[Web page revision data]
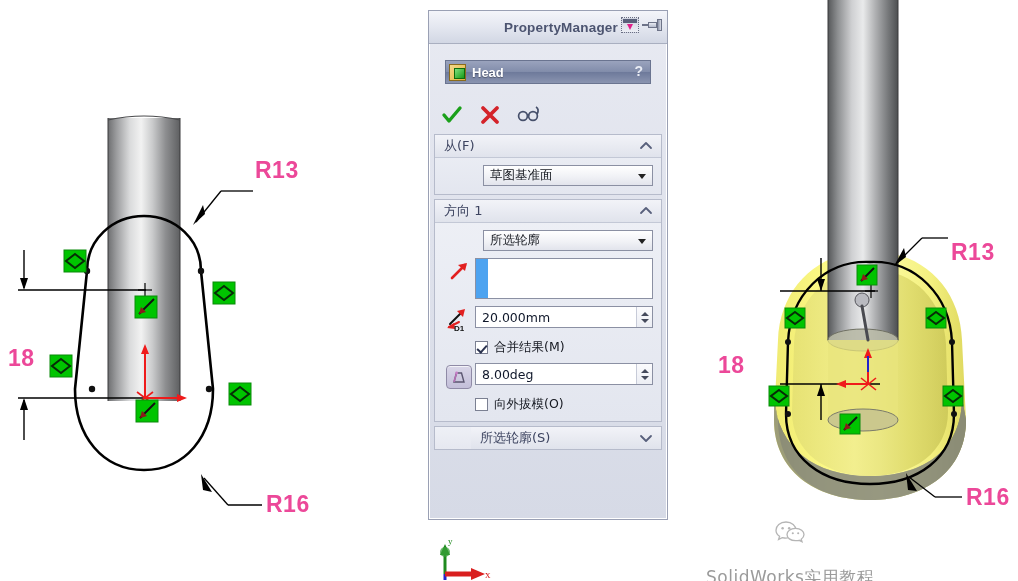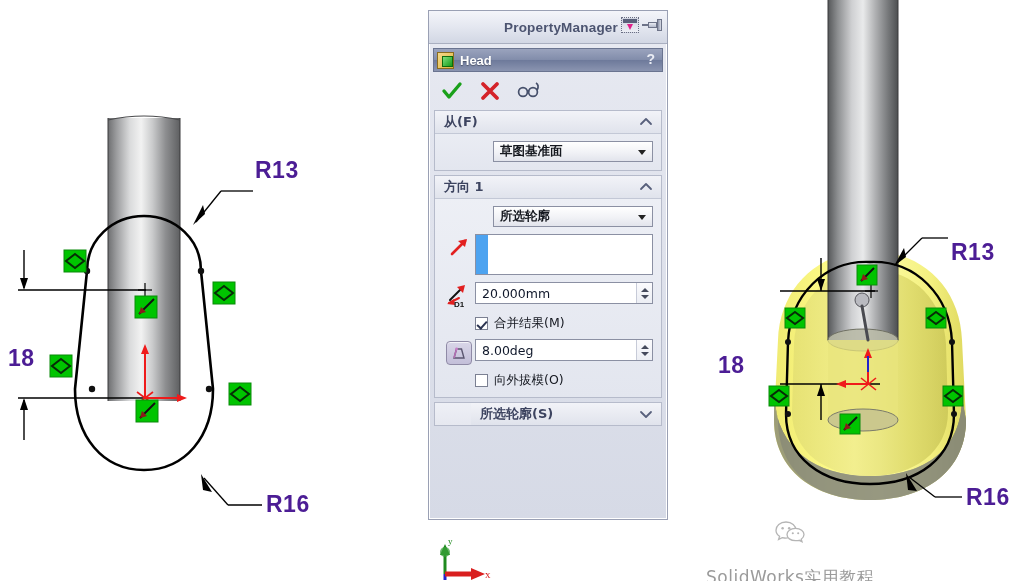"Head" #pm-feature { margin: 4px -> 16px }
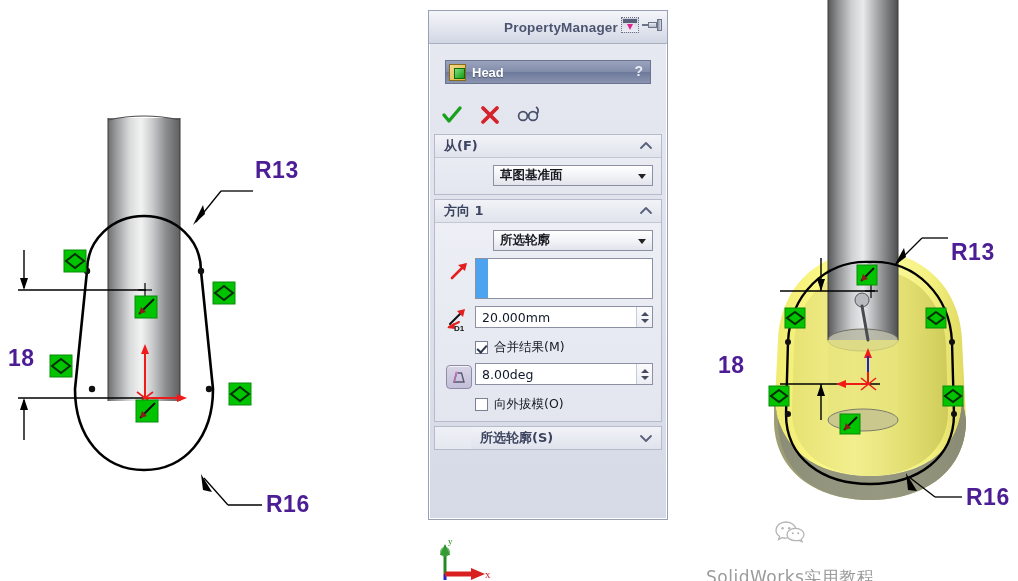"从(F)" .group-head .gtitle { font-weight: bold -> normal }
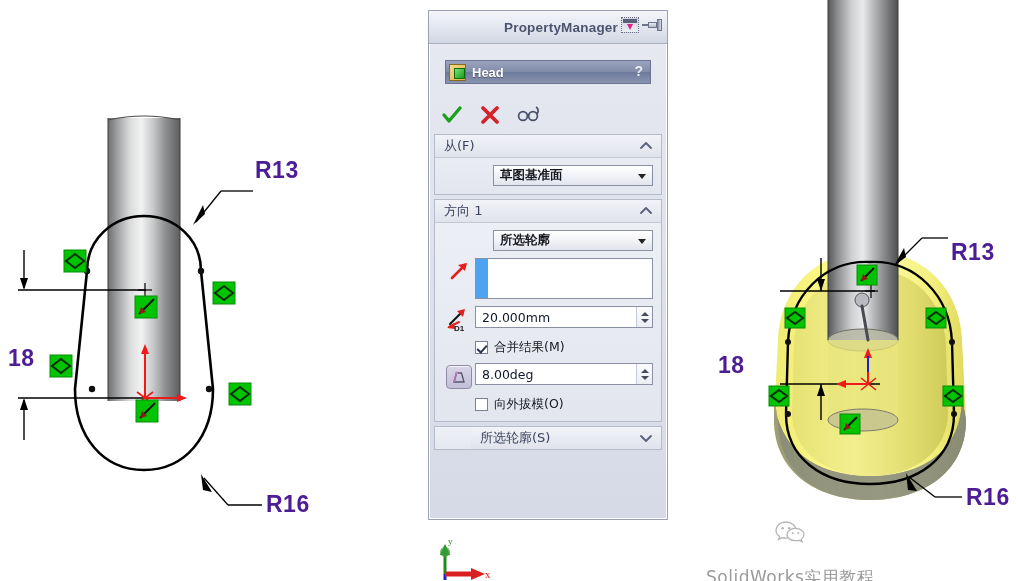"R13" .dimtext { color: #4c1d95 -> #ec4899 }
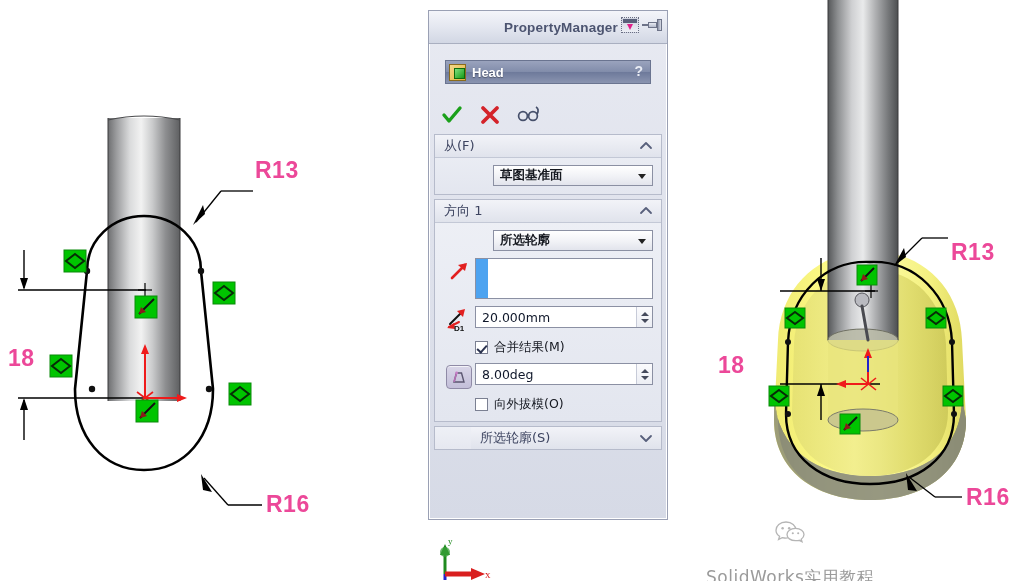"草图基准面" .combo { font-weight: bold -> none; margin-left: 50px -> 40px }
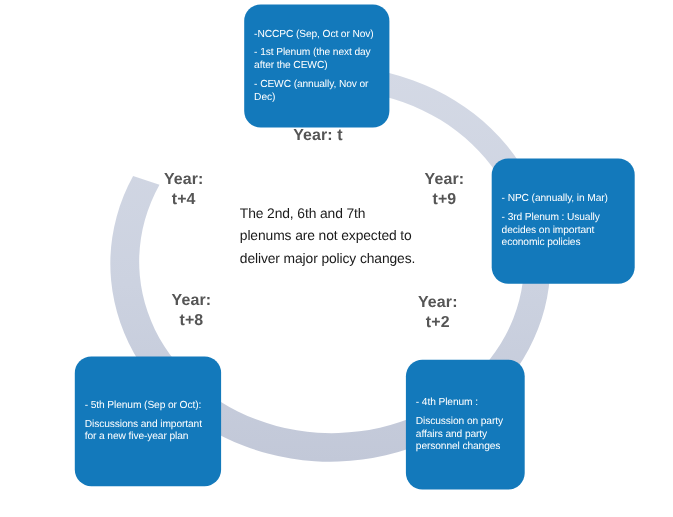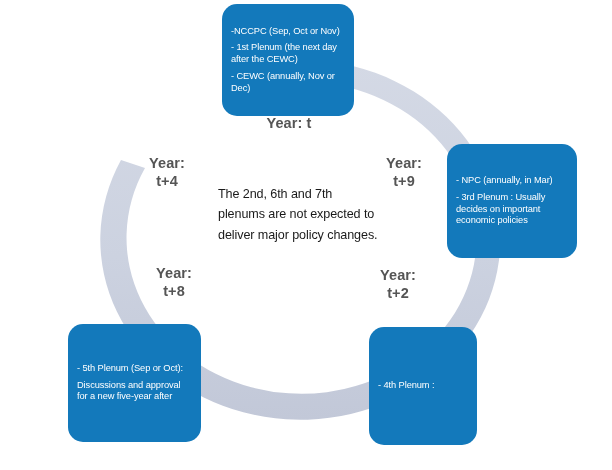"Discussions and approval for a" p { text: approval for  a new five-year after -> important for  a new five-year plan }
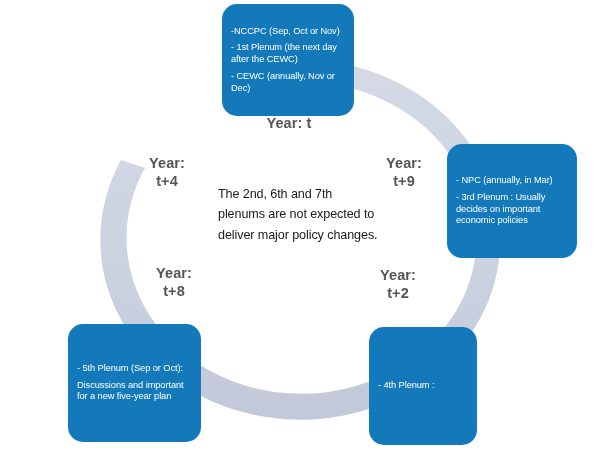"Discussion on party affairs and" p { html: none -> <p>Discussion on party affairs and party personnel changes</p> }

● Task details
Would you copy out every line of the data above exactly, minus the pictures?

● Task output
"Head" #pm-feature { margin: 4px -> 16px }
"从(F)" .group-head .gtitle { font-weight: bold -> normal }
"R13" .dimtext { color: #4c1d95 -> #ec4899 }
"草图基准面" .combo { font-weight: bold -> none; margin-left: 50px -> 40px }
"Discussions and approval for a" p { text: approval for  a new five-year after -> important for  a new five-year plan }
"Discussion on party affairs and" p { html: none -> <p>Discussion on party affairs and party personnel changes</p> }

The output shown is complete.